── Source records

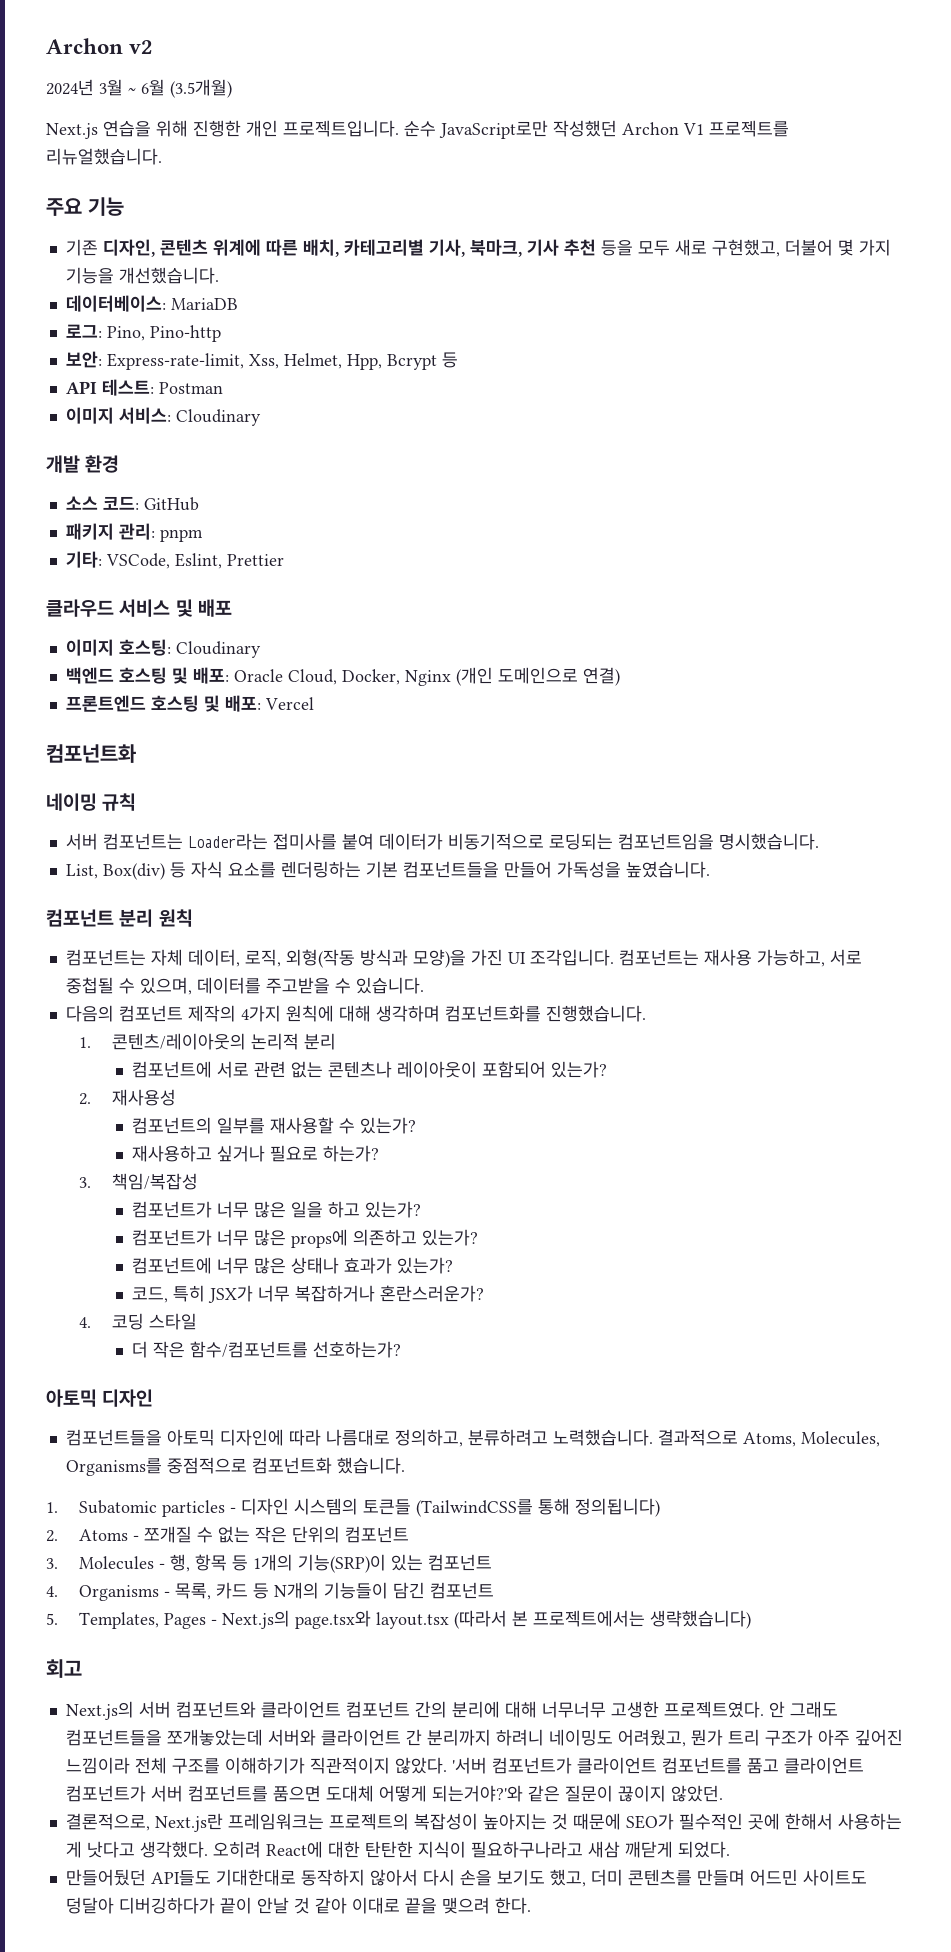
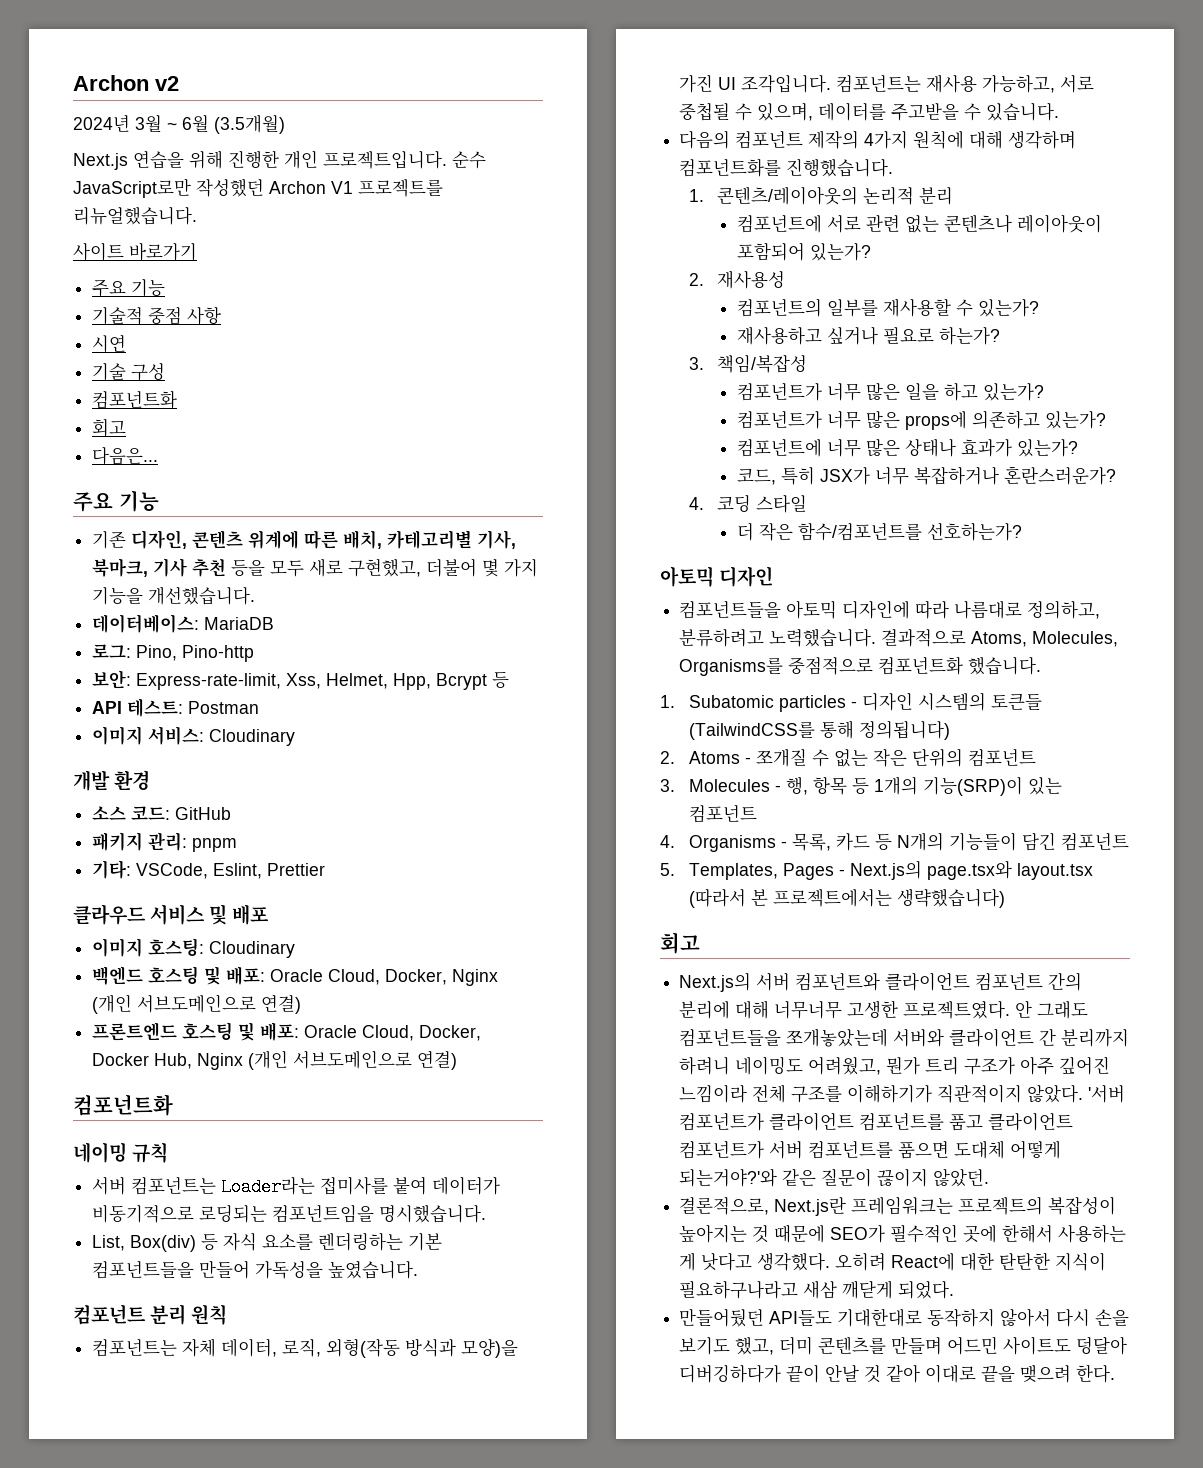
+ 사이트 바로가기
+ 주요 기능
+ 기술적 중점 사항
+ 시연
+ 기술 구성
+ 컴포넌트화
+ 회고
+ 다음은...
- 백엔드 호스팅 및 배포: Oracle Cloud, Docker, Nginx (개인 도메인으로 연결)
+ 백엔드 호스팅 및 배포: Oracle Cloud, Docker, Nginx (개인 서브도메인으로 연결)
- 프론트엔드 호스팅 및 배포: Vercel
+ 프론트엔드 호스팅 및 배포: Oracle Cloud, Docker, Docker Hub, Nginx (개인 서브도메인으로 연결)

────
── Source records

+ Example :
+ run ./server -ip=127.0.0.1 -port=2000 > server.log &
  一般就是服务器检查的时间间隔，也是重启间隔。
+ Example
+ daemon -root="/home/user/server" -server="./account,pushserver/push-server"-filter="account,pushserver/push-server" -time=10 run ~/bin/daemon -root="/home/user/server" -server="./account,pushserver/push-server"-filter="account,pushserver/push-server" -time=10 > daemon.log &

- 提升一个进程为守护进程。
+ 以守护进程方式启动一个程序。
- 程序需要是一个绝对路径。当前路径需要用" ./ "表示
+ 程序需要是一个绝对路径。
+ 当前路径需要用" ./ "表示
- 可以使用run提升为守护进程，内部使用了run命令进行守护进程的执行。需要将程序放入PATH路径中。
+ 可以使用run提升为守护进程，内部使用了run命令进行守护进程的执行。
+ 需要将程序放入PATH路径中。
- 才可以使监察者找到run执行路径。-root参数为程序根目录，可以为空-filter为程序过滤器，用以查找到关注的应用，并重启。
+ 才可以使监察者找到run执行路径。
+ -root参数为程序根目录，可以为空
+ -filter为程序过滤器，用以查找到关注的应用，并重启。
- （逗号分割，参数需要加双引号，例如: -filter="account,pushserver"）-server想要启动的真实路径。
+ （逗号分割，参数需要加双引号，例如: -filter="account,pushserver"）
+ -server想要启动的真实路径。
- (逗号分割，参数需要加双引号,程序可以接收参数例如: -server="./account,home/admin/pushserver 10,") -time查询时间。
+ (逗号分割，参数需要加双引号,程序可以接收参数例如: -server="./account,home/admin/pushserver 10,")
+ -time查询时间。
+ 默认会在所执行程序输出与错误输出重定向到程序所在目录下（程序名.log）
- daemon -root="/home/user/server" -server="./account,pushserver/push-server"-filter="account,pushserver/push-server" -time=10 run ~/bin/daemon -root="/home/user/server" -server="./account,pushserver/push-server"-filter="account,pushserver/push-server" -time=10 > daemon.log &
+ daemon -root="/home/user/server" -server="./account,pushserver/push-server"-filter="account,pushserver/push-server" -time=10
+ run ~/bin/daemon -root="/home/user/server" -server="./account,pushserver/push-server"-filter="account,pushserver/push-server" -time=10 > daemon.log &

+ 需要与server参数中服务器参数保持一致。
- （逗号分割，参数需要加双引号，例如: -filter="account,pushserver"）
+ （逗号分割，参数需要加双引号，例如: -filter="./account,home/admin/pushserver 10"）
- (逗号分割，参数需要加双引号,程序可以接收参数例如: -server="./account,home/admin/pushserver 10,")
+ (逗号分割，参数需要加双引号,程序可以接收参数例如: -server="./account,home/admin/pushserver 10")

────

Instructions for the task | Would you retype the lines above from the one with "Docker, Nginx (개인 서브도메인으로 연결)" down to the one with "Hub, Nginx (개인 서브도메인으로 연결)", word for word, both ends included and no other lines?

Answer section |
+ 백엔드 호스팅 및 배포: Oracle Cloud, Docker, Nginx (개인 서브도메인으로 연결)
- 프론트엔드 호스팅 및 배포: Vercel
+ 프론트엔드 호스팅 및 배포: Oracle Cloud, Docker, Docker Hub, Nginx (개인 서브도메인으로 연결)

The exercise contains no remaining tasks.